Roger Waters dismisses ‘bad faith’ Nazi costume criticism as politically motivated

Pink Floyd star says ‘elements of my performance that have been questioned are quite clearly a statement in opposition to fascism, injustice, bigotry’ as German police open probe

Roger Waters on stage in Berlin, May 2023 (Twitter screenshot; used in accordance with Clause 27a of the copyright law)
Roger Waters on stage in Berlin, May 2023 (Twitter screenshot; used in accordance with Clause 27a of the copyright law)

BERLIN, Germany — Pink Floyd frontman Roger Waters on Saturday slammed the controversy that erupted after he donned a Nazi-style uniform at a Berlin concert as politically motivated.

Waters sparked an uproar after images on social media showed him wearing a long, black coat with red armbands on stage at the Mercedes-Benz arena last week.

Berlin police said they were probing Waters for incitement to hatred and Germany’s official in charge of fighting antisemitism called for Waters to be held accountable.

Wearing or display of symbols evoking the Nazi era are crimes in Germany.

In a statement released on Saturday Waters dismissed the criticism as politically motivated.

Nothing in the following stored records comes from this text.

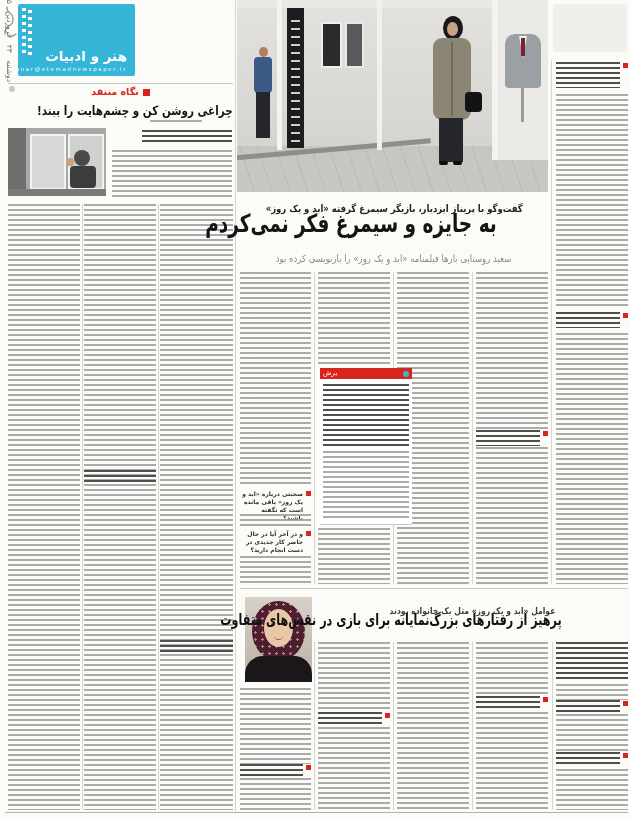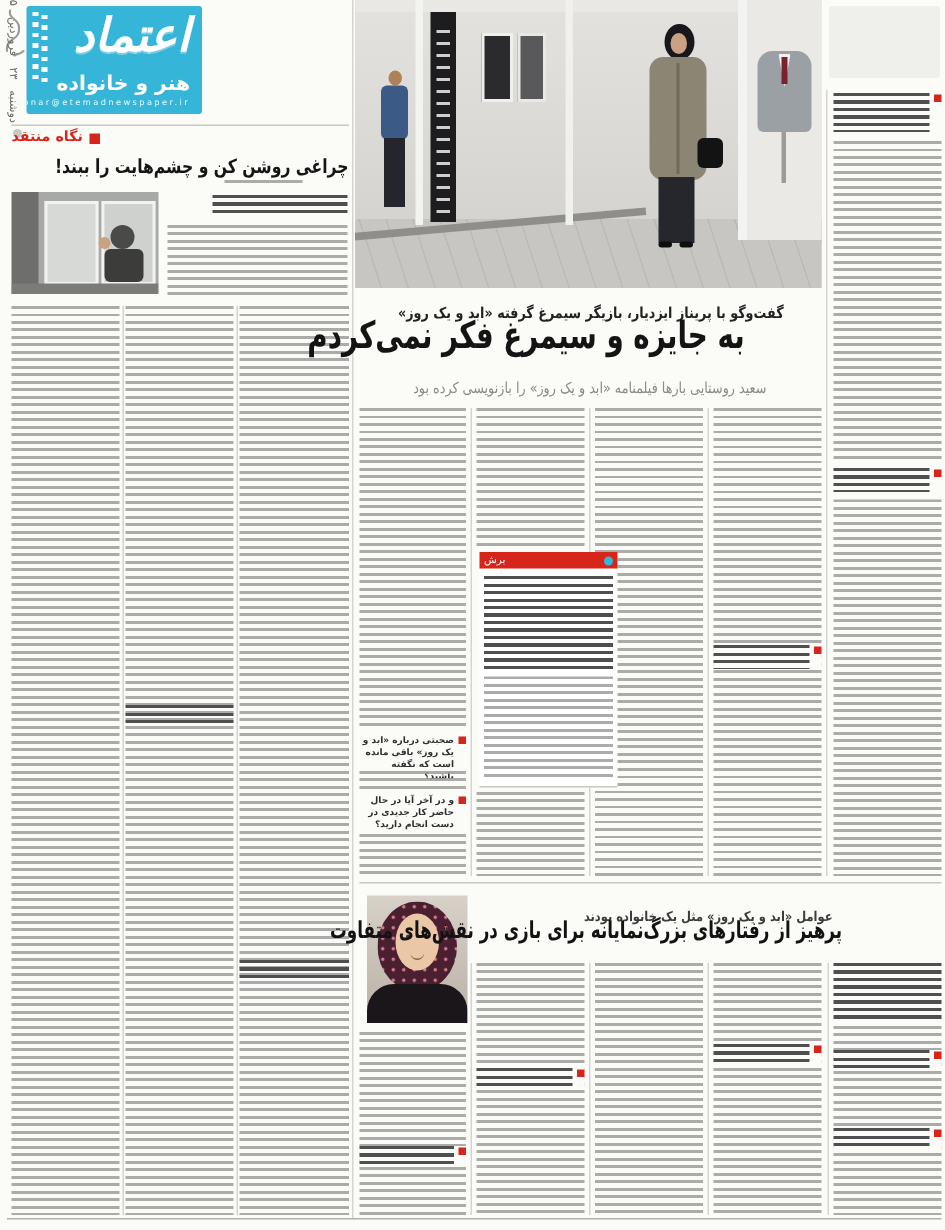--- a/index.html
+++ b/index.html
@@ -37,22 +37,21 @@
 </head>
 <body>
 
 <svg class="abs" style="left:2px;top:4px;" width="16" height="34" viewBox="0 0 16 34">
   <path d="M3 30 C 2 20, 12 24, 11 14 C 10.5 8, 4 9, 5 3 M8 33 c 2 -1 4 -1 6 -3" stroke="#9a9a9a" stroke-width="1.4" fill="none" stroke-linecap="round"></path>
 </svg>
 <div class="abs dateline" style="top:82px;left:-446px;width:460px;height:14px;text-align:right;">دوشنبه ۲۳ فروردین ۱۳۹۵ | ۳ رجب ۱۴۳۷ | ۱۱ آوریل ۲۰۱۶ | سال سیزدهم | شماره ۳۵۰۰</div>
 
 <div class="abs mast" style="left:18px;top:4px;width:117px;height:72px;">
   <div class="dashes"></div>
-  <div class="abs logo" style="right:8px;top:2px;">اعتماد</div>
-  <div class="abs section" style="right:8px;top:44px;">هنر و خانواده</div>
+  <div class="abs section" style="right:8px;top:44px;">هنر و ادبیات</div>
   <div class="abs email" style="right:8px;top:62px;direction:ltr;">honar@etemadnewspaper.ir</div>
 </div>
 
 <div class="abs" style="left:237px;top:0;width:311px;height:192px;overflow:hidden;
      background:linear-gradient(#e3e2df 0%,#d8d7d3 60%,#cfcecb 100%);">
   <div class="abs" style="left:0;top:0;width:100%;height:8px;background:#e9e8e5;"></div>
   <div class="abs" style="left:0;bottom:0;width:100%;height:46px;background:#c7c6c2;
        background-image:repeating-linear-gradient(72deg,transparent 0 16px,#bbbab6 16px 17px);"></div>
   <div class="abs" style="left:-6px;bottom:40px;width:200px;height:5px;background:#8f8e8a;transform:rotate(-5deg);"></div>
   <div class="abs" style="left:40px;top:0;width:5px;height:150px;background:#f3f3f0;"></div>
@@ -86,21 +85,21 @@
     <div class="abs" style="left:261px;top:0;width:50px;height:160px;background:#ebe9e6;"></div>
     <div class="abs" style="left:268px;top:34px;width:36px;height:54px;border-radius:10px 10px 4px 4px;background:#9aa0a4;"></div>
     <div class="abs" style="left:282px;top:36px;width:8px;height:22px;background:#f2f1ee;clip-path:polygon(0 0,100% 0,50% 100%);"></div>
     <div class="abs" style="left:284px;top:38px;width:4px;height:18px;background:#7a2030;"></div>
     <div class="abs" style="left:284px;top:88px;width:3px;height:34px;background:#9b9b98;"></div>
   </div>
 </div>
 
 <div class="abs hr" style="left:8px;top:83px;width:225px;"></div>
 <div class="abs" style="left:9px;top:86px;width:6px;height:6px;border-radius:50%;background:#c8c8c5;"></div>
-<div class="abs" style="left:8px;top:86px;width:225px;display:flex;justify-content:flex-end;align-items:center;gap:4px;">
+<div class="abs" style="left:8px;top:86px;width:225px;display:flex;justify-content:center;align-items:center;gap:4px;">
   <span class="sq" style="width:7px;height:7px;"></span>
   <span class="redlabel">نگاه منتقد</span>
 </div>
 <div class="abs ctext" style="left:8px;top:100px;width:225px;text-align:right;padding-right:2px;">
   <span class="cx" style="transform:scaleX(.8);transform-origin:right;font-size:13px;font-weight:bold;color:#151515;">چراغی روشن کن و چشم‌هایت را ببند!</span>
 </div>
 <div class="abs tx" style="left:150px;top:120px;width:52px;height:4px;"></div>
 
 <div class="abs" style="left:8px;top:128px;width:98px;height:68px;overflow:hidden;background:#a7a9a7;">
   <div class="abs" style="left:0;top:0;width:18px;height:68px;background:#6e6e6c;"></div>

“My recent performance in Berlin has attracted bad faith attacks from those who want to smear and silence me because they disagree with my political views and moral principles,” he said in the statement that was posted on his Twitter account.

Roger Waters performs in concert at Arena, September 27, 2022, in Los Angeles. (AP Photo/Chris Pizzello)

Waters is a well-known pro-Palestinian activist who has been accused of holding anti-Jewish views. He has floated an inflatable pig emblazoned with the Star of David at his concerts.

Waters has played in several German cities in recent weeks as part of his “This Is Not A Drill” tour.

But it has been hugely controversial with some city officials even trying, unsuccessfully, to ban him from performing.

The “Another Brick In The Wall” singer denies the antisemitism accusations, saying he protests against Israeli policies and not the Jewish people.

“The elements of my performance that have been questioned are quite clearly a statement in opposition to fascism, injustice and bigotry in all its forms,” Waters said in his statement.

“The depiction of an unhinged fascist demagogue has been a feature of my shows since Pink Floyd’s ‘The Wall’ in 1980,” he said.

When he performed “In the Flesh” at a 1990 concert in the no man’s land near the then-recently-topped Berlin Wall, Waters donned a military uniform that more closely resembled those worn by former Chilean dictator Augusto Pinochet.

In the 1982 movie version of “The Wall,” Bob Geldof performed “In the Flesh” in a Nazi-style uniform similar to the one Waters wore last week. Waters also donned the uniform during his “The Wall Live tour” from 2010 to 2013, which included nine concerts in Germany, The Guardian said.

Roger Waters, co-founder of the British rock band Pink Floyd visits the ‘East Side Gallery’ a part of the former Berlin Wall in support of the efforts of the achievement of the last original remains, in Berlin, September 3, 2013 (AP Photo/Markus Schreiber)

At the same Berlin concert this month, Waters also flashed the names of several deceased people on a large screen, including that of Anne Frank, the Jewish teenager who died in a Nazi concentration camp.

Also named was slain Palestinian-American journalist Shireen Abu Akleh, prompting criticism that Waters was relativizing the Holocaust.

Felix Kline, Germany’s official in charge of fighting antisemitism, called on authorities to be “vigilant” following the incident.

“Concert organizers should consider whether they want to offer conspiracy theorists a platform,” he said.

The antisemitism envoys of the United States and the European Union issued their own condemnations earlier this week as well.

Waters is due to play his final German concert in the western city of Frankfurt on Sunday evening, and protesters are planning to demonstrate outside the venue.

Frankfurt city authorities sought to stop the concert but a court ruled against them, citing artistic freedom.

Roger Waters poses for photographs backdropped by an inflatable pig and the Battersea Power Station to promote his participation in the ‘Free Assange’ protest in London, February 21, 2020. (AP Photo/Matt Dunham)

Last year, the Polish city of Krakow canceled gigs by Waters because of his sympathetic stance toward Russia in its war against Ukraine.

In February, Pink Floyd star David Gilmour and his wife Polly Samson stepped up a long-running feud with Waters with a scathing attack on Twitter.

Samson, an acclaimed novelist, tweeted at Rogers: “You are antisemitic to your rotten core. Also a Putin apologist and a lying, thieving, hypocritical, tax-avoiding, lip-synching, misogynistic, sick-with-envy, megalomaniac. Enough of your nonsense.”

Gilmour then shared her tweet, adding “Every word demonstrably true.”